### Problem to solve
The answer should consist of every line in the material below that has the word "relative".

======== Material provided ========

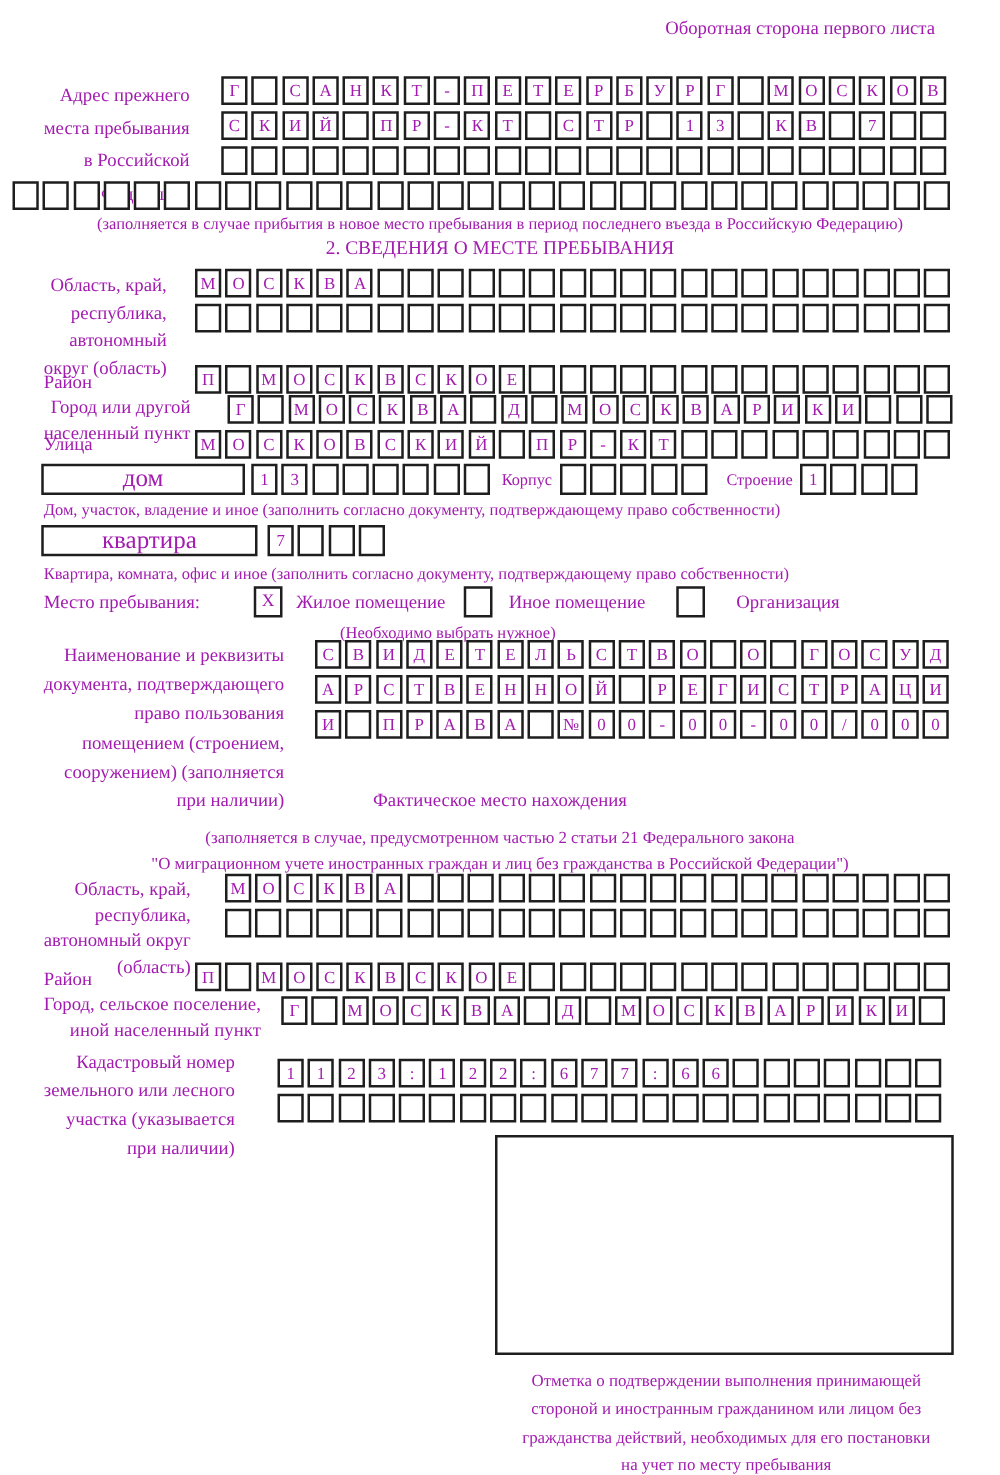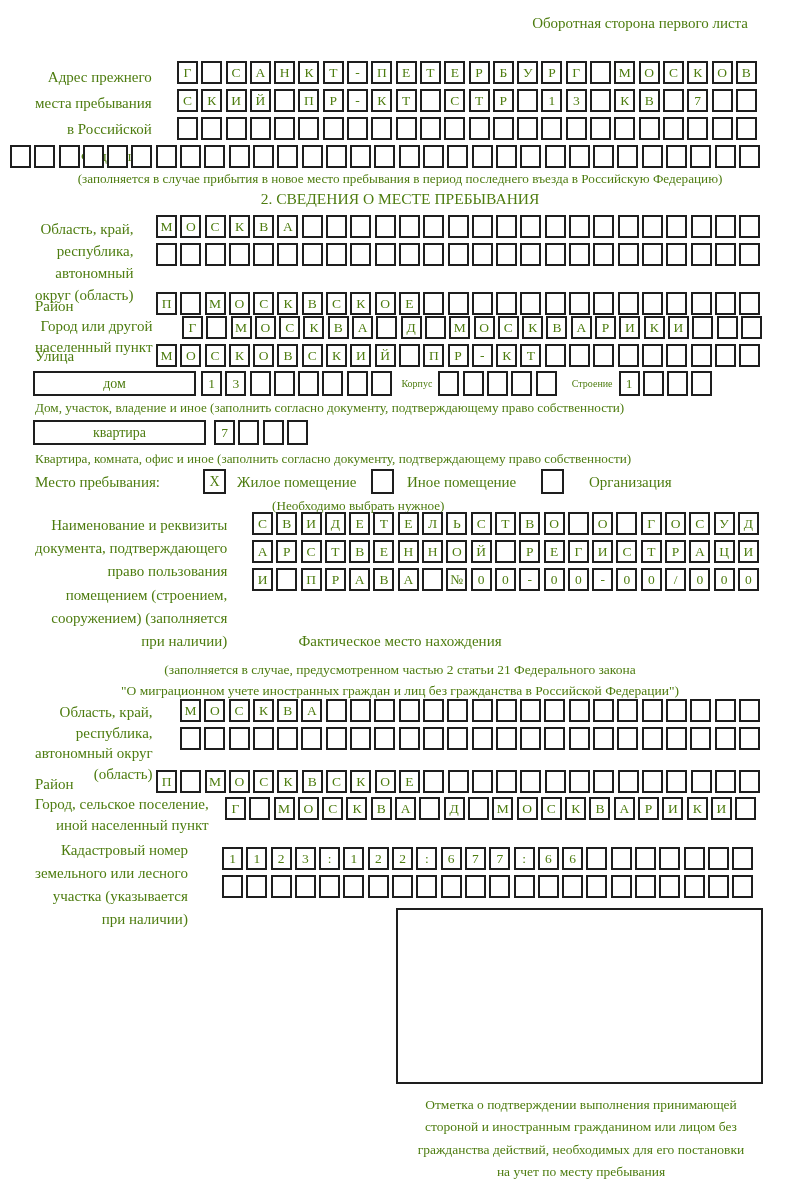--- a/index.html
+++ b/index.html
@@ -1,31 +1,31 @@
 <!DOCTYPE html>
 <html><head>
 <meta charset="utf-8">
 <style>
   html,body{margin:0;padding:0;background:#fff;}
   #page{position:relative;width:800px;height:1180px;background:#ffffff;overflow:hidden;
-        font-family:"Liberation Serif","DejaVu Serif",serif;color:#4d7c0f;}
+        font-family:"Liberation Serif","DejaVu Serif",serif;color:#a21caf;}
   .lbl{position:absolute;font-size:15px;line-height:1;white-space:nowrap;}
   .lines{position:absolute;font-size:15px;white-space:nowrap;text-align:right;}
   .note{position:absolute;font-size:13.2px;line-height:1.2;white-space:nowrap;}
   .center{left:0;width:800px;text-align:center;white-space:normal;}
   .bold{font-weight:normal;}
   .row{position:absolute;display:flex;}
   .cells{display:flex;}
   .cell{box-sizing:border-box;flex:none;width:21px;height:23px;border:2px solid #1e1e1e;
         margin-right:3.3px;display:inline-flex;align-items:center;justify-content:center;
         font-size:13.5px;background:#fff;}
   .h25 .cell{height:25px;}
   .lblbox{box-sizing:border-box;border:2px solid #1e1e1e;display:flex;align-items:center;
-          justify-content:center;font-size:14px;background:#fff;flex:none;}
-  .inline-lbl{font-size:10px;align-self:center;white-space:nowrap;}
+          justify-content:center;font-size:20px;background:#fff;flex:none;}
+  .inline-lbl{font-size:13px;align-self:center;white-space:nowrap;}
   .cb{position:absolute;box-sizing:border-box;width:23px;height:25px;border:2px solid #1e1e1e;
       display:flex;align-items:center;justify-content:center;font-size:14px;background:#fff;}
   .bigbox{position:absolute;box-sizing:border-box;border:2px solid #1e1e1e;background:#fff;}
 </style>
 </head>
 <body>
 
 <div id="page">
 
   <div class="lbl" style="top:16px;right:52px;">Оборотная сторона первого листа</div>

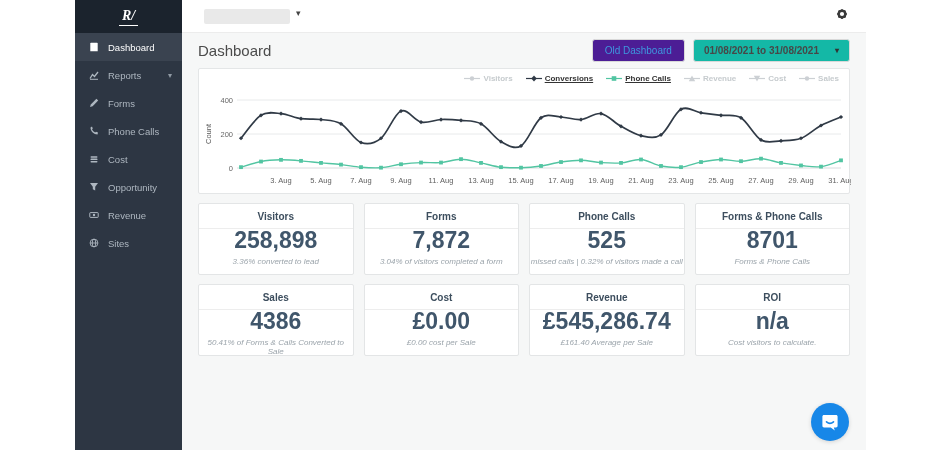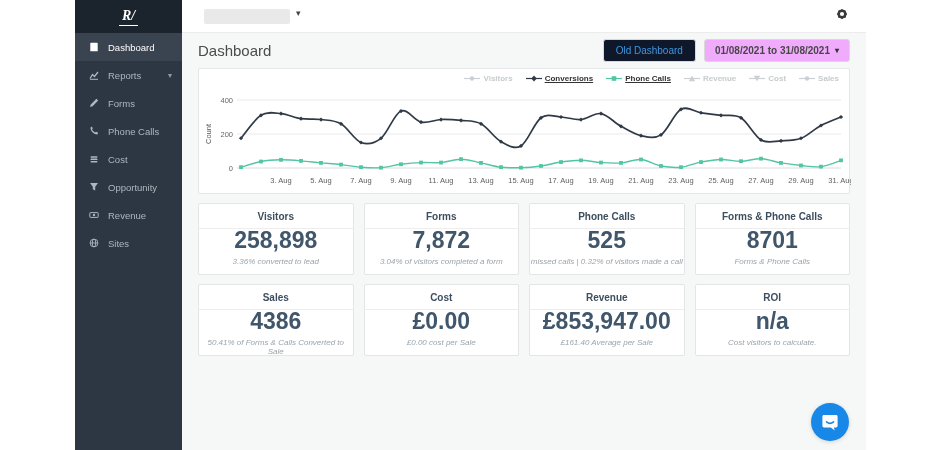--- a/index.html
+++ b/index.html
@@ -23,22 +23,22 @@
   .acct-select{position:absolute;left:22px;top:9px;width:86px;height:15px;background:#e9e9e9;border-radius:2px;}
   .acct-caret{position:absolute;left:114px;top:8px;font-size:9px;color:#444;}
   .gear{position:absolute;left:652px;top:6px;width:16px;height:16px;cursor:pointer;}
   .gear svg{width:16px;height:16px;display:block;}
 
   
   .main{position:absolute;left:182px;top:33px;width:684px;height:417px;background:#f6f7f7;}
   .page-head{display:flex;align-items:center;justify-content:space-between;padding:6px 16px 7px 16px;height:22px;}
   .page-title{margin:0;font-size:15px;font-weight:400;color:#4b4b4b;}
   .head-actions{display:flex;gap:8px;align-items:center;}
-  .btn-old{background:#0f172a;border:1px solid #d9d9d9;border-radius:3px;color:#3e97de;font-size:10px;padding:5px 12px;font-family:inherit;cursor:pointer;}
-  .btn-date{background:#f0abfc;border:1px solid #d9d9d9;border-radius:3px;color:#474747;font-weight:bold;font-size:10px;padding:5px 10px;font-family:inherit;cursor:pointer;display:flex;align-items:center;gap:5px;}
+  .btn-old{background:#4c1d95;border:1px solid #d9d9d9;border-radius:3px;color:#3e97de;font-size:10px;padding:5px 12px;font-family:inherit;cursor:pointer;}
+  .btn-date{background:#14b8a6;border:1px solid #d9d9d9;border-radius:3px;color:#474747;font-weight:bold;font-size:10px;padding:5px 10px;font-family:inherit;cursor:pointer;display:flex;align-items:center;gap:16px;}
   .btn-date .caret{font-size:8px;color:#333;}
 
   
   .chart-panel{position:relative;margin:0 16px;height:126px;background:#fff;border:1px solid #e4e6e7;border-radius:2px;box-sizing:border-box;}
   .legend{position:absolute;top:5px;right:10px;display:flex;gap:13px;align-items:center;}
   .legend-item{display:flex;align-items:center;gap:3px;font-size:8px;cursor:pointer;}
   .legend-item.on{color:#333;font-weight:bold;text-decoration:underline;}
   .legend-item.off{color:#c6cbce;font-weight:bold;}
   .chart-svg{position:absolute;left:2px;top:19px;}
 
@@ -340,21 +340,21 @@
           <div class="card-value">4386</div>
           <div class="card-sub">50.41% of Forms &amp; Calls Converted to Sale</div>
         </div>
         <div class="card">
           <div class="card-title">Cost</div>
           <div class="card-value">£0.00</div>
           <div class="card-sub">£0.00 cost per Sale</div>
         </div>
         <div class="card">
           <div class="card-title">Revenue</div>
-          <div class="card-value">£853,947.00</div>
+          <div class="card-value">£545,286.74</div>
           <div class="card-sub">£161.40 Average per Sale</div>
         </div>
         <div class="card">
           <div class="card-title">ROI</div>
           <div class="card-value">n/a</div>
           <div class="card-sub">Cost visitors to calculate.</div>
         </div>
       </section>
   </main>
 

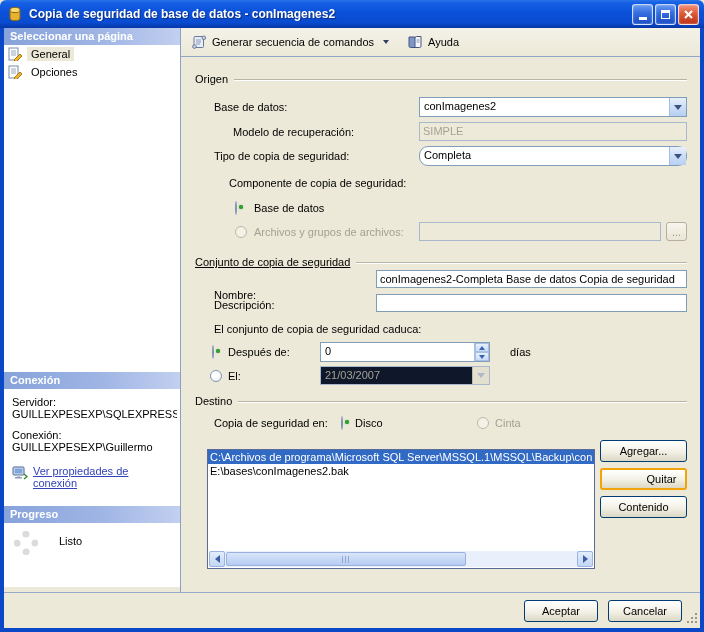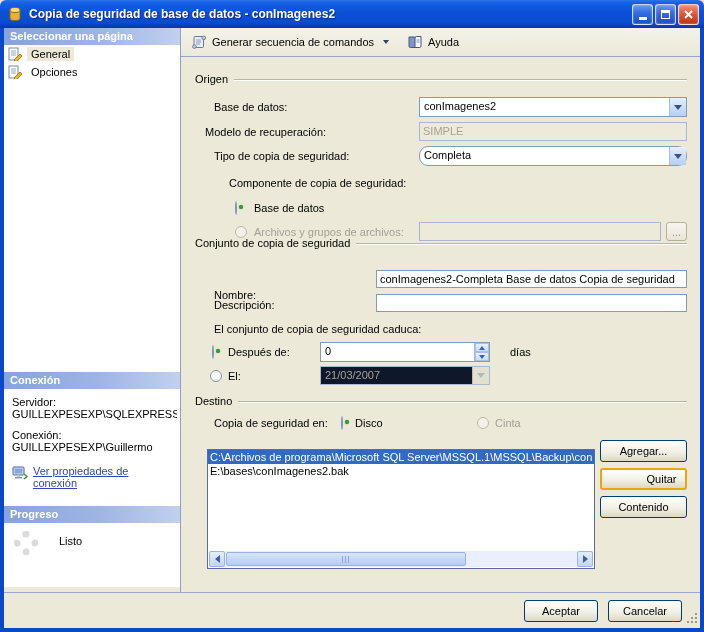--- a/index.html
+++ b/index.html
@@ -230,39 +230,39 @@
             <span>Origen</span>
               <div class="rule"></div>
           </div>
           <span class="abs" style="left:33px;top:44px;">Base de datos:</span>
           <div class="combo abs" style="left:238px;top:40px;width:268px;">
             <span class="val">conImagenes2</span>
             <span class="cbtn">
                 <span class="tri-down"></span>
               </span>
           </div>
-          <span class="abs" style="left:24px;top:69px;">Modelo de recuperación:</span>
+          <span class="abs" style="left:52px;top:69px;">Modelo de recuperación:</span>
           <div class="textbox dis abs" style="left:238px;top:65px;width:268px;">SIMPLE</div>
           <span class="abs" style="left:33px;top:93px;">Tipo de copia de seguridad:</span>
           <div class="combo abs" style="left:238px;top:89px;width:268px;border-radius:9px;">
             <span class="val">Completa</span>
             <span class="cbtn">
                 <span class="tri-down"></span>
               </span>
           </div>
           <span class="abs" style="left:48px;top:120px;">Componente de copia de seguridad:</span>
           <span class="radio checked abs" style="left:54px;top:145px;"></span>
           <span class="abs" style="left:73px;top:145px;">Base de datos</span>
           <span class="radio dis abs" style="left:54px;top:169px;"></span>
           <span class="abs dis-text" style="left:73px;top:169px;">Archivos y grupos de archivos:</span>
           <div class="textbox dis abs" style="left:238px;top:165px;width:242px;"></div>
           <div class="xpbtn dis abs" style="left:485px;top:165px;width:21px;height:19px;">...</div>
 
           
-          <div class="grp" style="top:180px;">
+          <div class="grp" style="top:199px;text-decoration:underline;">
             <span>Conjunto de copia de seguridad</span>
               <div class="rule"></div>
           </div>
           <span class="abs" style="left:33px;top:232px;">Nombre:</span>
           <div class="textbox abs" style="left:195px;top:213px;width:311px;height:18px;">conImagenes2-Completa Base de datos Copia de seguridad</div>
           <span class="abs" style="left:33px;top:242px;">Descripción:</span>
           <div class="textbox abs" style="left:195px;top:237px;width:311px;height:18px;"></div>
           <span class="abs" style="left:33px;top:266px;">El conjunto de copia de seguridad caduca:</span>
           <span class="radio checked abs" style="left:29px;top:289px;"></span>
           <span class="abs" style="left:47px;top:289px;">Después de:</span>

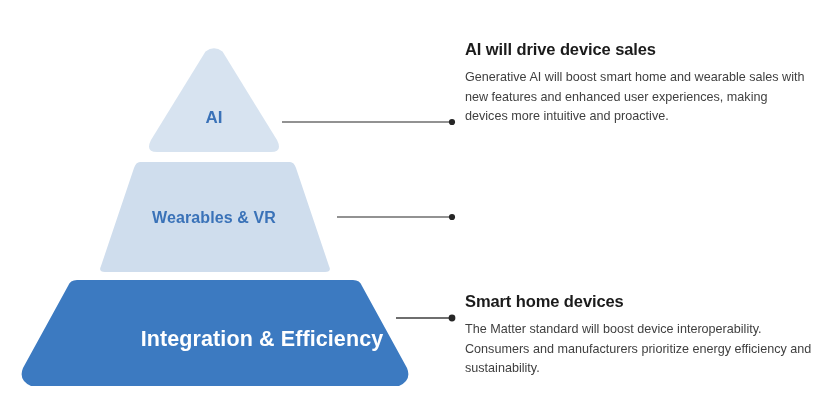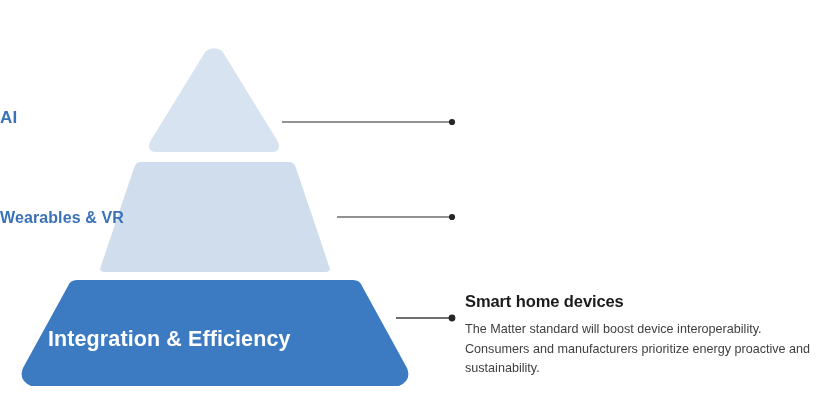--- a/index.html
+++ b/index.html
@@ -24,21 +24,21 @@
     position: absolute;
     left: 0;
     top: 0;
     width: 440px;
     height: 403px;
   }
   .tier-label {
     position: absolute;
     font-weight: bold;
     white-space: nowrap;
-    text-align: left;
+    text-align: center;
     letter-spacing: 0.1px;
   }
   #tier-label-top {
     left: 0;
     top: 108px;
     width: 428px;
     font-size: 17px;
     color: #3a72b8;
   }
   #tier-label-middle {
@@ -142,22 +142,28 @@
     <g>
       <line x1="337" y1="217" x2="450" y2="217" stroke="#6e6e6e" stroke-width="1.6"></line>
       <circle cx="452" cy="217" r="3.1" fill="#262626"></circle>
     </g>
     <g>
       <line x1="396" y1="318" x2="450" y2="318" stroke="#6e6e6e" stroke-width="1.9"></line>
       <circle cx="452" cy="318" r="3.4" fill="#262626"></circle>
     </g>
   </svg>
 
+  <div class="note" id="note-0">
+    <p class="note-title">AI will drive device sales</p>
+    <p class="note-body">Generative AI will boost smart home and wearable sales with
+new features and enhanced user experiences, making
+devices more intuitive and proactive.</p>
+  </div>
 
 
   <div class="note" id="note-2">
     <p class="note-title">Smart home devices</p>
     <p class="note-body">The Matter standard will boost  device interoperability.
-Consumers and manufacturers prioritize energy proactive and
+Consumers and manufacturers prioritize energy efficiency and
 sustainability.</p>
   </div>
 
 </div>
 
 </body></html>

========

### Solution for this exercise
   #page{position:relative;width:800px;height:1180px;background:#ffffff;overflow:hidden;
   .chart-panel{position:relative;margin:0 16px;height:126px;background:#fff;border:1px solid #e4e6e7;border-radius:2px;box-sizing:border-box;}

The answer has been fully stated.